PROBLEM STATEMENT: Each line of the data below containing "none" needs to be listed.

[Structured diff data]
-------
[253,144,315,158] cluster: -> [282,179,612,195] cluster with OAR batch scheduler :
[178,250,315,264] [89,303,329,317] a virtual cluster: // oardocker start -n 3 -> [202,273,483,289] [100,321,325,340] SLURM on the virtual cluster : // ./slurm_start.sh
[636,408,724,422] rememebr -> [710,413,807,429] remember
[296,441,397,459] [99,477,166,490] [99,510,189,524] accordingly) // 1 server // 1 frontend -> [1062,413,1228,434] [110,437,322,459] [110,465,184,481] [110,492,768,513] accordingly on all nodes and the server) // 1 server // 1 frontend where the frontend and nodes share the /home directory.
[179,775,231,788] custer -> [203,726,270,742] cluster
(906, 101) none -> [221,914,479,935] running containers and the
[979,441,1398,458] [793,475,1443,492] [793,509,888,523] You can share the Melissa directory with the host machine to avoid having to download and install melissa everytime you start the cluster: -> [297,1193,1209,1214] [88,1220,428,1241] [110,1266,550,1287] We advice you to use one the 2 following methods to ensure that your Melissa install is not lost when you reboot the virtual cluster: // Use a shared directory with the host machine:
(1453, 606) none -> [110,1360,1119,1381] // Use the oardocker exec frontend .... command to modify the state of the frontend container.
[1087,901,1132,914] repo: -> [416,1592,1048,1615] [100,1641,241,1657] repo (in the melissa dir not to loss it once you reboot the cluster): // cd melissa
-------
WRITTEN RESPONSE:
(906, 101) none -> [221,914,479,935] running containers and the
(1453, 606) none -> [110,1360,1119,1381] // Use the oardocker exec frontend .... command to modify the state of the frontend container.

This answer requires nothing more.